Once a month perhaps she would knock at my outermost door, which I mostly kept locked when at home, bringing me a sumptuously-dressed, highly-spiced red trout or grayling, which I had not the heart to refuse, and exquisitely she does them, all hot and spiced, applying apparently to their preparation the taste which she applies to dress; and her extraordinary luck in angling did not fail to supply her with the finest specimens, though, for that matter, this lake, with its old fish-hatcheries and fish-ladders, is not miserly in that way, swarming now with the best lake trout, river trout, red trout, and with salmon, of which last I have brought in one with the landing-net of, I should say, thirty-five to forty pounds. As the bottom goes off very rapidly from the two islands to a depth of eight to nine hundred feet, we did not long confine ourselves to bottom-fishing, but gradually advanced to every variety of manoeuvre, doing middle-water spinning with three-triangle flights and sliding lip-hook for jack and trout, trailing with the sail for salmon, live-baiting with the float for pike, daping with bluebottles, casting with artificial flies, and I could not say in which she became the most carelessly adept, for all soon seemed as old and natural to her as an occupation learned from birth.


On the 21st October I attained my forty-sixth birthday in excellent health: a day destined to end for me in bloodshed and tragedy, alas. I forget now what circumstance had caused me to mention the date long beforehand in, I think, Venice, not dreaming that she would keep any count of it, nor was I even sure that my calendar was not faulty by a day. But at ten in the morning of what I called the 21st, descending by my private spiral in flannels with some trout and par bait, and tackle⁠—I met her coming up, my God, though she had no earthly right to be there. With her cooing murmur of a laugh, yet pale, pale, and with a most guilty look, she presented me a large bouquet of wild flowers.

I was at once thrown into a state of great agitation. She was dressed in rather a frippery of mousseline de soie, all cream-laced, with wide-hanging short sleeves, a large diamond at the low open neck, the ivory-brown skin there contrasting with the powdered bluish-white of her face, where, however, the freckles were not quite whited out; on her feet little pink satin slippers, without any stockings⁠—a divinely pale pink; and well back on her hair a plain thin circlet of gold; and she smelled like heaven, God knows.

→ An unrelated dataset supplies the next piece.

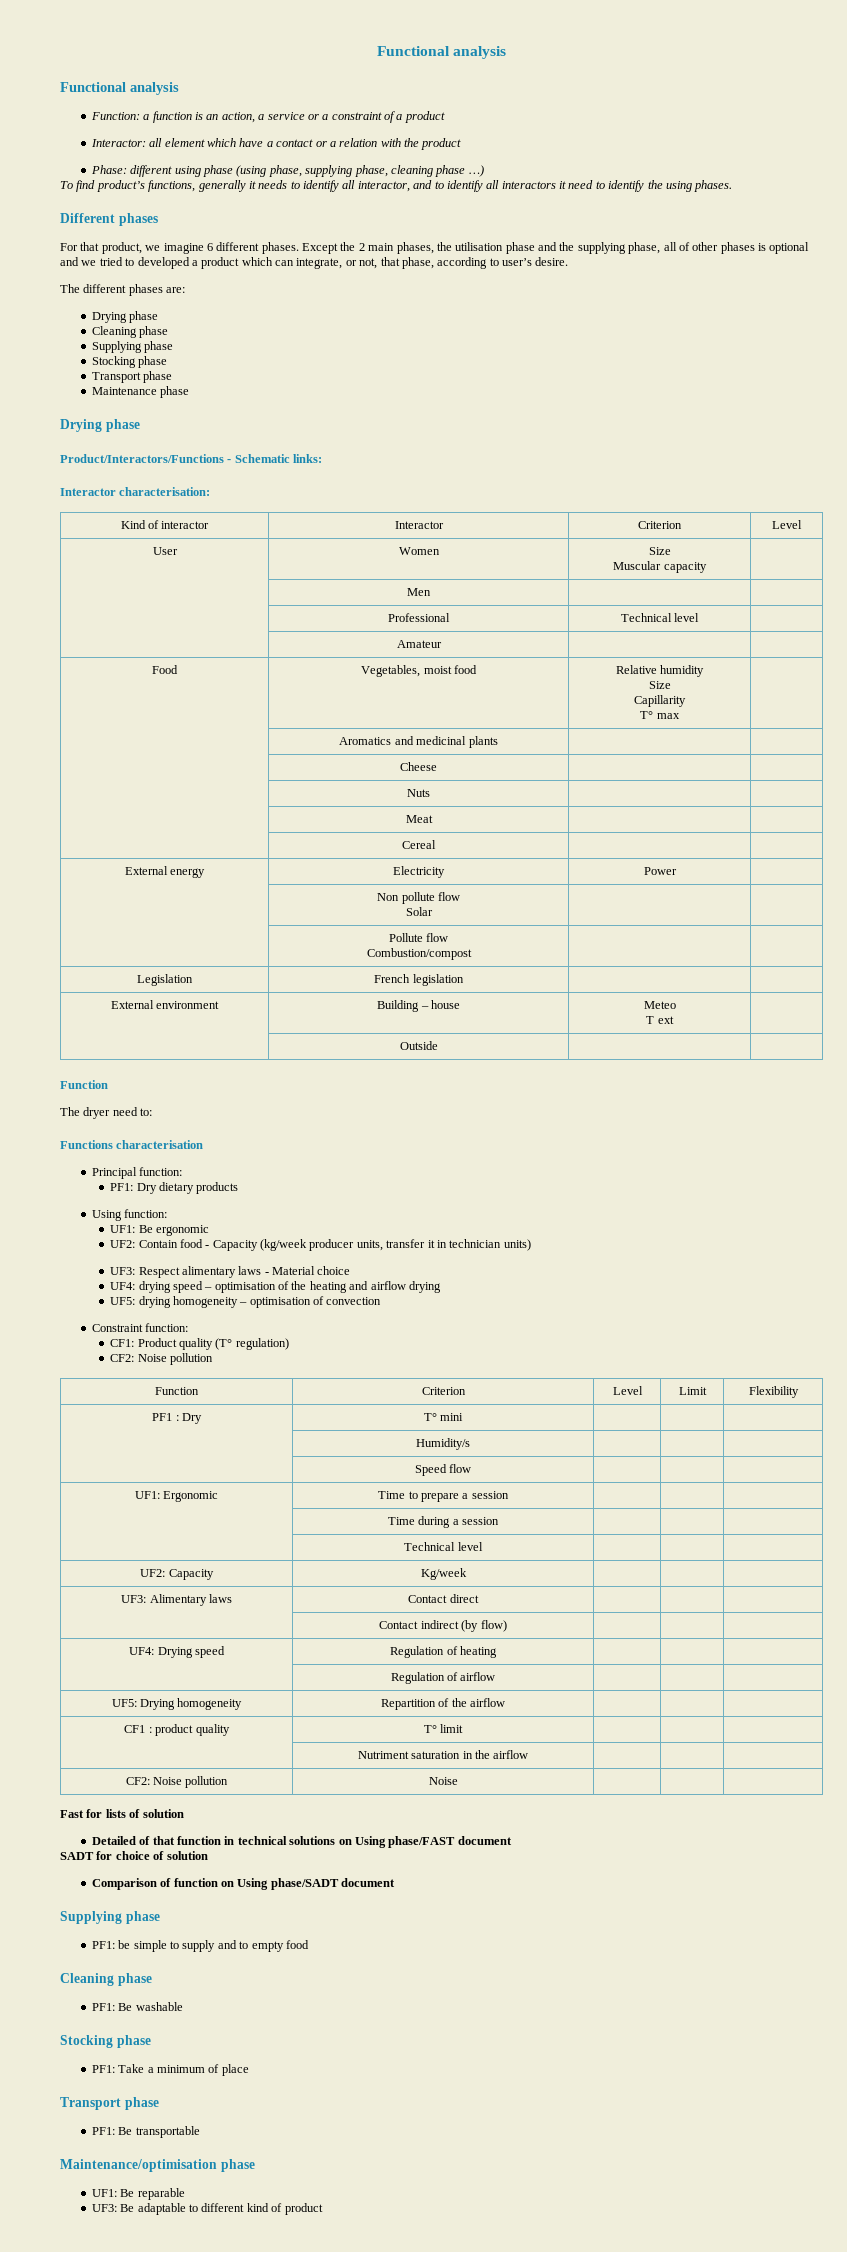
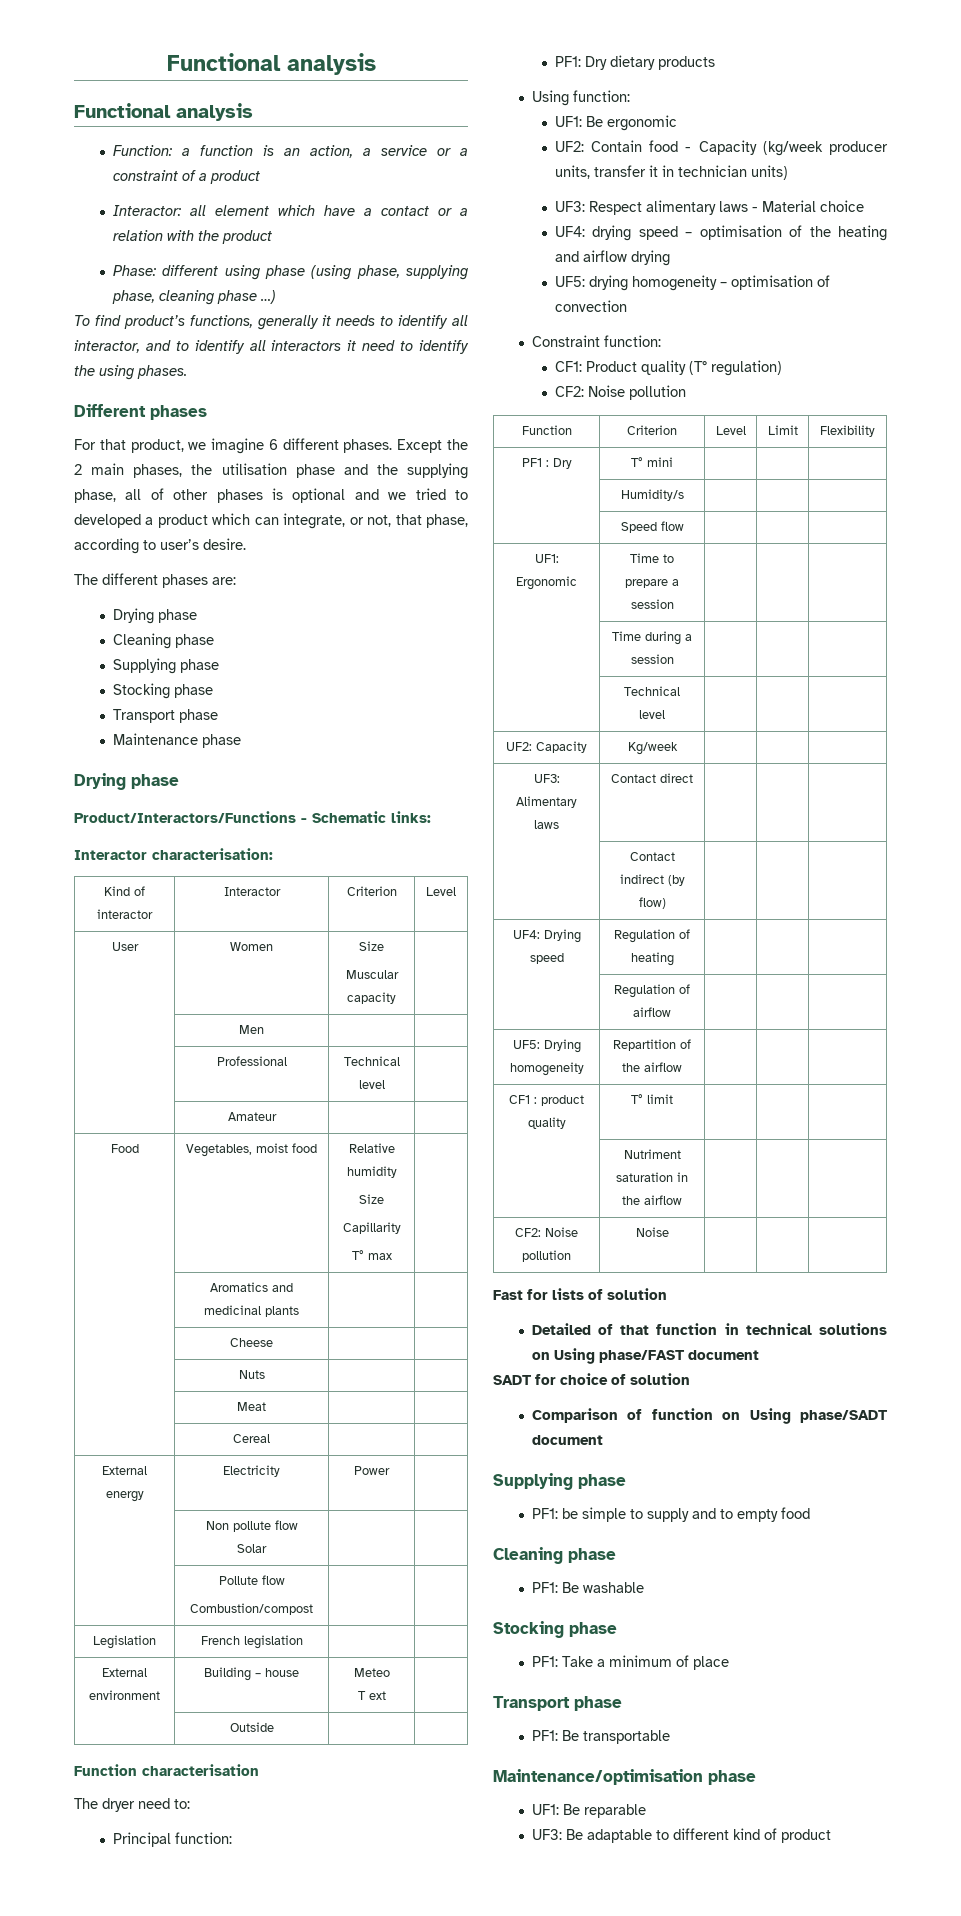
  | Outside | |
- Function
+ Function characterisation
- Functions characterisation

I could not speak. She broke an awkward silence, saying, very faint and pallid:

“It is the day!”

“I⁠—perhaps⁠—” I said, or some incoherency like that.

I saw the touch of enthusiasm which she had summoned up quenched by my manner.

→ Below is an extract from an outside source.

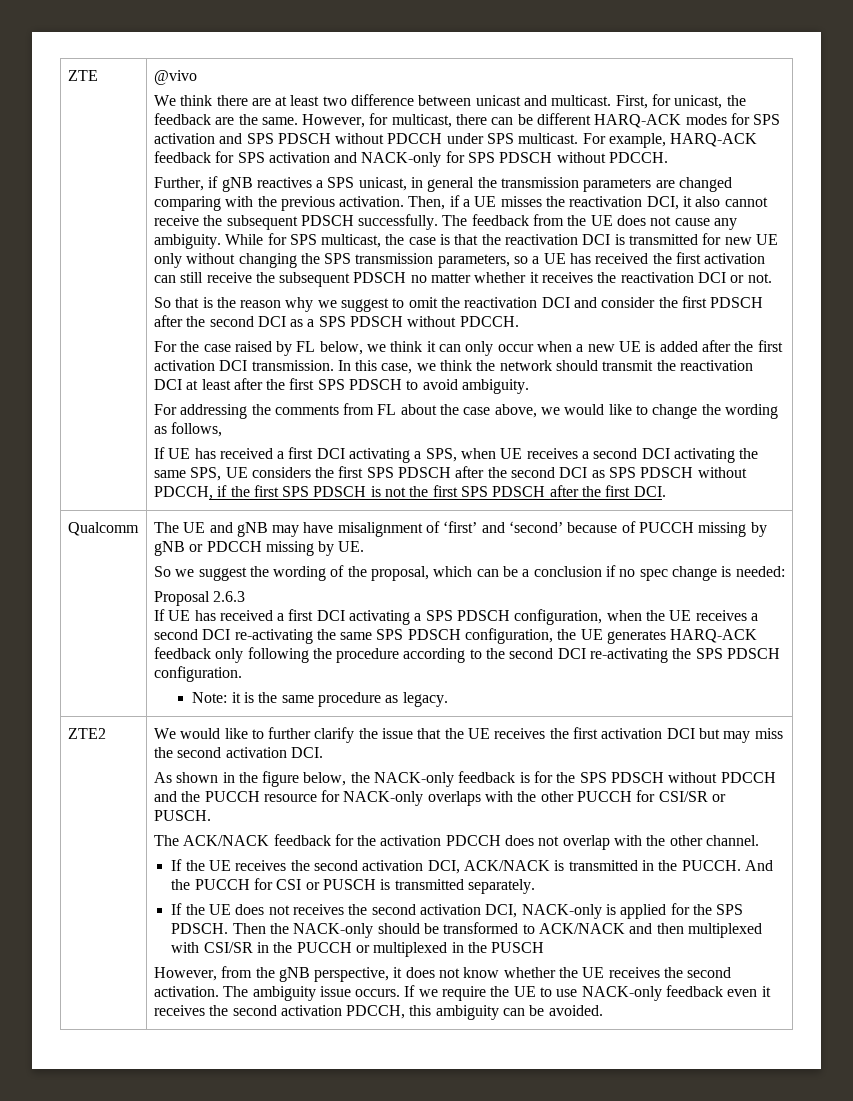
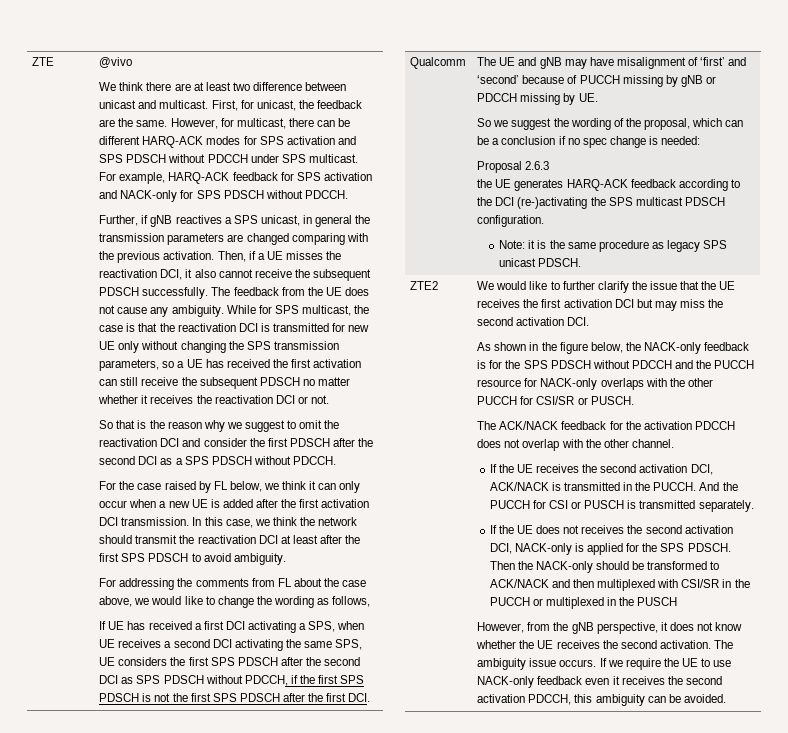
- If UE has received a first DCI activating a SPS PDSCH configuration, when the UE receives a second DCI re-activating the same SPS PDSCH configuration, the UE generates HARQ-ACK feedback only following the procedure according to the second DCI re-activating the SPS PDSCH configuration.
+ the UE generates HARQ-ACK feedback according to the DCI (re-)activating the SPS multicast PDSCH configuration.
- Note: it is the same procedure as legacy.
+ Note: it is the same procedure as legacy SPS unicast PDSCH.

“I have not done long again?” she asked, looking down, breaking another silence.

“No, no, oh no,” said I hurriedly: “not done wrong again. Only, I could not suppose that you would count up the days. You are⁠ ⁠… considerate. Perhaps⁠—but⁠—”

“Tell Leda?”

“Perhaps.⁠ ⁠… I was going to say⁠ ⁠… you might come fishing with me.⁠ ⁠…”

“O luck!” she went softly.

I was pierced by a sense of my base cowardice, my incredible weakness: but I could not at all help it.

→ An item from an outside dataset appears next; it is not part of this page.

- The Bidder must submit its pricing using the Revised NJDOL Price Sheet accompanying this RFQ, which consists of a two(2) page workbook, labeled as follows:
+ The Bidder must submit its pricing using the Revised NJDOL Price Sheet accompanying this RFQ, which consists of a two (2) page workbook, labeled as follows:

I took the flowers, and we went down to the south side, where my boat lay; I threw out some of the fish from the well; arranged the tackle, and then the stern cushions for her; got up the sails; and out we went, she steering, I in the bows, with every possible inch of space between us, receiving delicious intermittent whiffs from her of ambergris, frangipane, or some blending of perfumes, the morning being bright and hot, with very little breeze on the water, which looked mottled, like colourless water imperfectly mixed with indigo-wash, we making little headway; so it was some time before I moved nearer her to get the par for fixing on the three-triangle flight, for I was going to trail for salmon or large lake-trout; and during all that time we spoke not a word together.

Afterwards I said:

“Who told you that flowers are proper to birthdays? or that birthdays are of any importance?”

“I suppose that nothing can happen so important as birth,” says she: “and perfumes must be ploper to birth, because the wise men blought spices to the young Jesus.”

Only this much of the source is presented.